Feedforward Few-shot Species Range Estimation¶
Conference: ICML 2025
arXiv: 2502.14977
Code: GitHub
Area: LLM Evaluation
Keywords: Species Distribution Modeling, Few-shot Learning, Transformer, Spatial Implicit Neural Representation, Multimodal Fusion
TL;DR¶
Proposes FS-SINR (Few-shot Spatial Implicit Neural Representations), a Transformer-based feedforward few-shot species range estimation model. Without requiring retraining for new species, it predicts spatial distributions in a single forward pass from a few (or even zero) observation locations, outperforming retraining-based methods like LE-SINR on IUCN and S&T benchmarks with only 2-6% of the computational time.
Background & Motivation¶
Background: Most species on Earth lack sufficient observation data to accurately estimate their spatial distribution. The iNaturalist platform has recorded 130 million observations for approximately 373,000 species, but more than half of the species have fewer than 10 observation records. Deep learning methods, such as SINR (Cole et al., 2023), have made progress by jointly representing tens of thousands of species in a single model, but still require a large number of training samples per species.
Limitations of Prior Work: When a new species not present in the training set appears, existing methods (such as SINR and LE-SINR) must retrain an embedding vector for the new species (e.g., via logistic regression), which is highly inefficient for interactive exploration and large-scale applications. Furthermore, the reality that most species only have very few observation records significantly compromises the efficacy of standard methods.
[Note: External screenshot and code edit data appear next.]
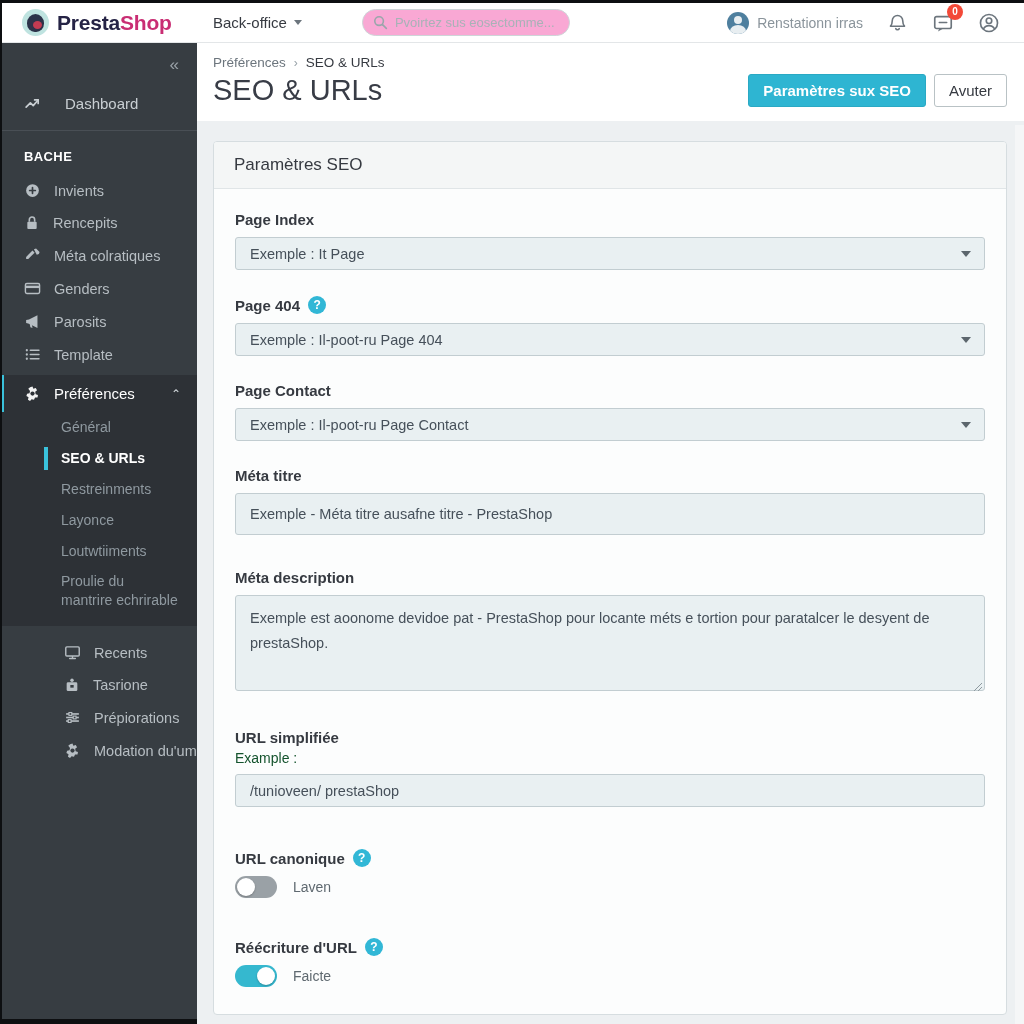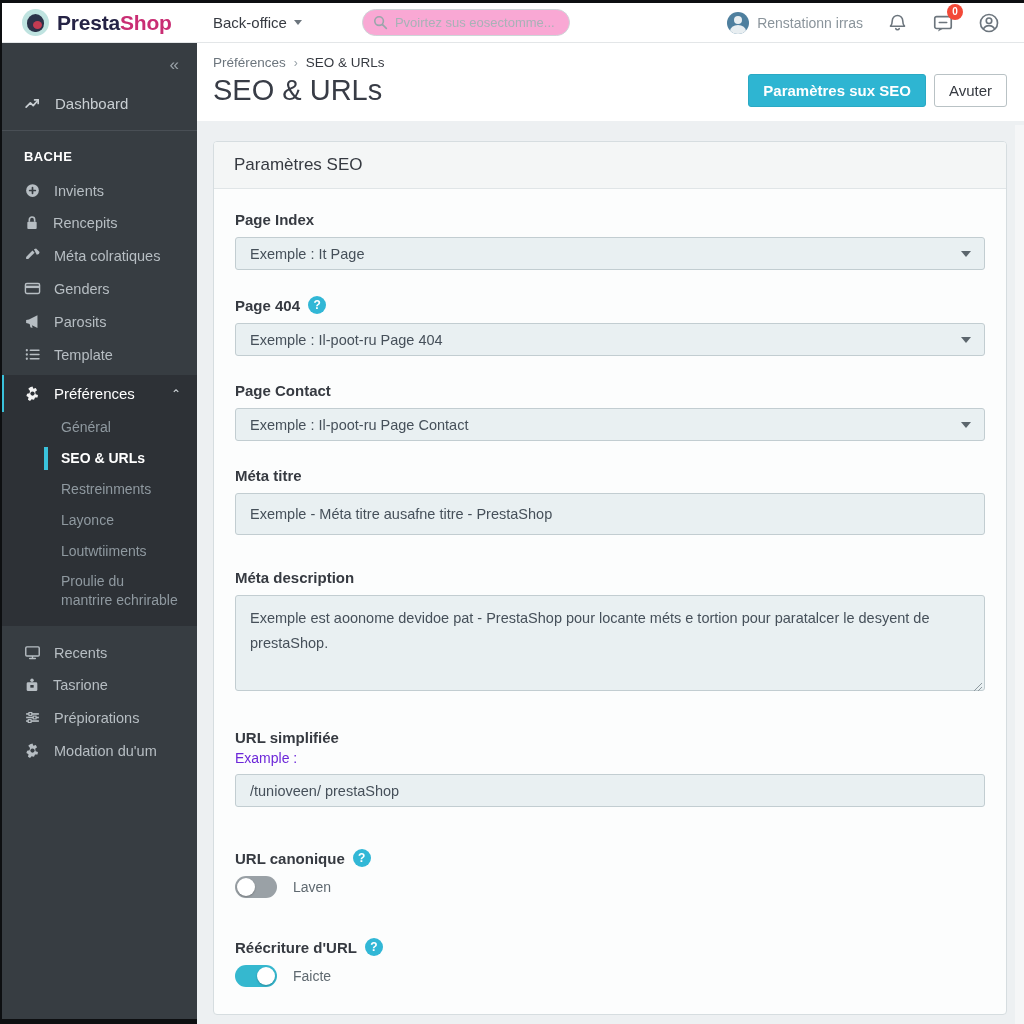"Dashboard" .side-dashboard { gap: 14px -> 24px }
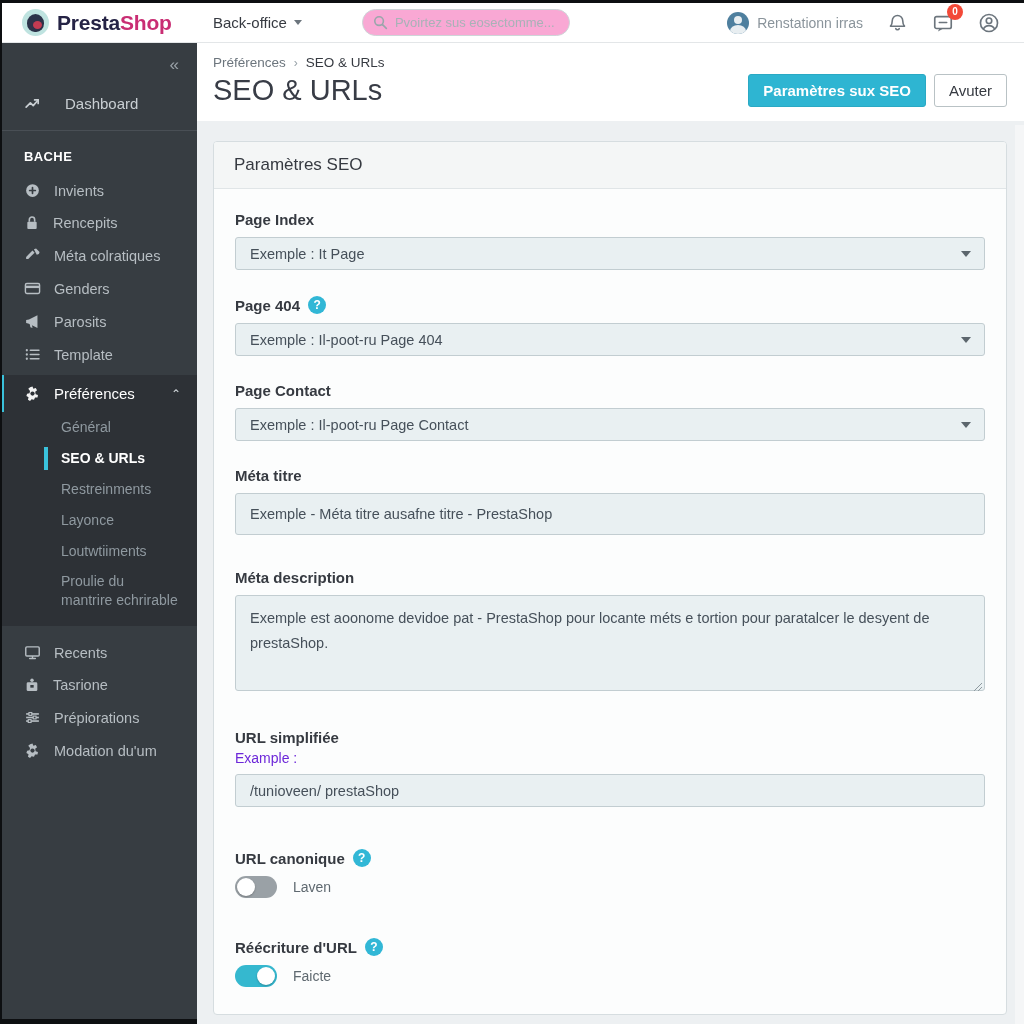"Recents" .bottom-nav { padding-left: none -> 40px }
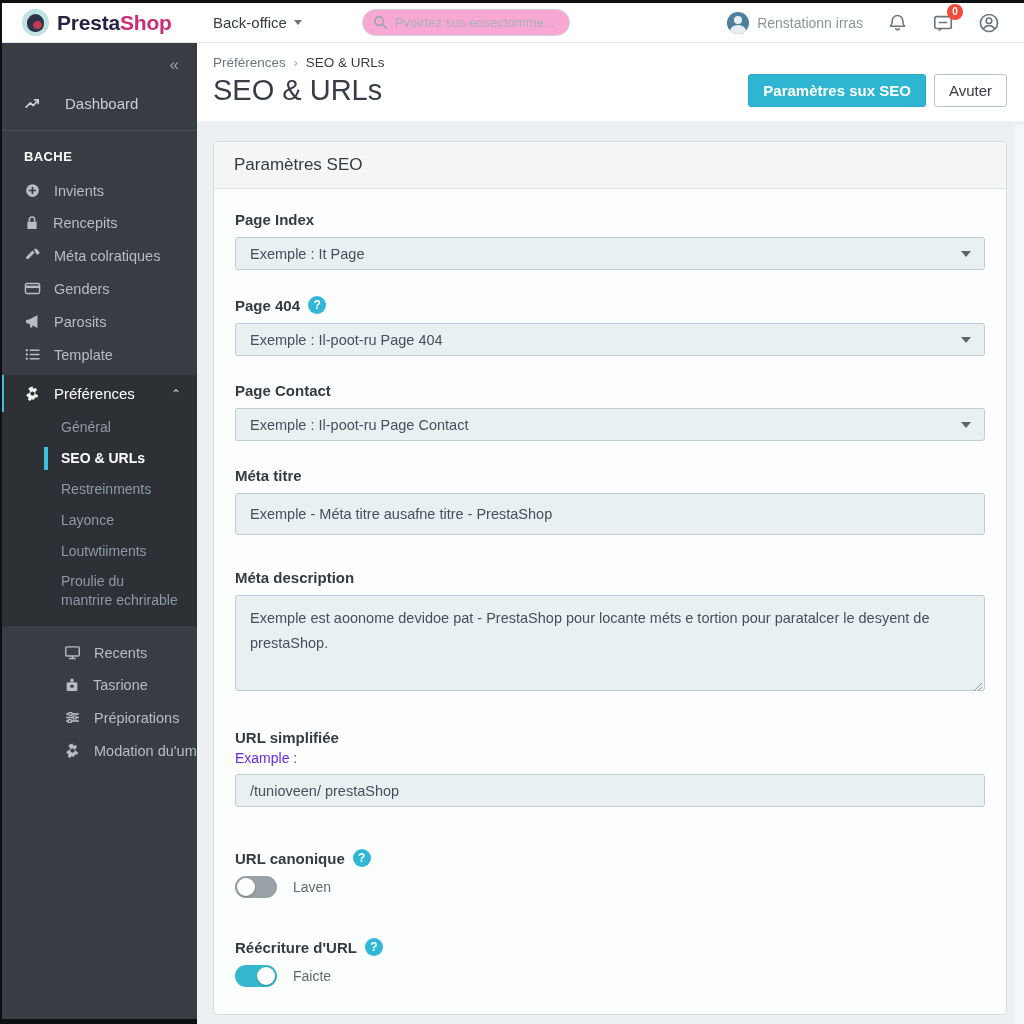"Example :" .hint { color: #6d28d9 -> #14532d }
Key Challenge: Species range estimation requires the capability of "inferring global distribution from a few observations." However, existing methods follow a "train-then-query" paradigm, which cannot generalize to unseen species. Few-shot species range estimation also faces unique challenges: fixed input domain (Earth's surface), multi-label settings (a single location can have multiple species), immense label space (tens of thousands of species), and presence-only data (no confirmed absences).
Goal: (1) Design a feedforward model that generates range estimations for unseen species in a single forward pass; (2) significantly improve estimation accuracy under extremely few-shot settings (<10 observations); (3) flexibly integrate auxiliary metadata (text, images, etc.) to further enhance performance.
Key Insight: Shift the species embedding from a "learnable vector per species" to being "generated in real-time from a set of observation locations by a Transformer." Consequently, the embedding of a new species can be obtained in a single forward pass without retraining.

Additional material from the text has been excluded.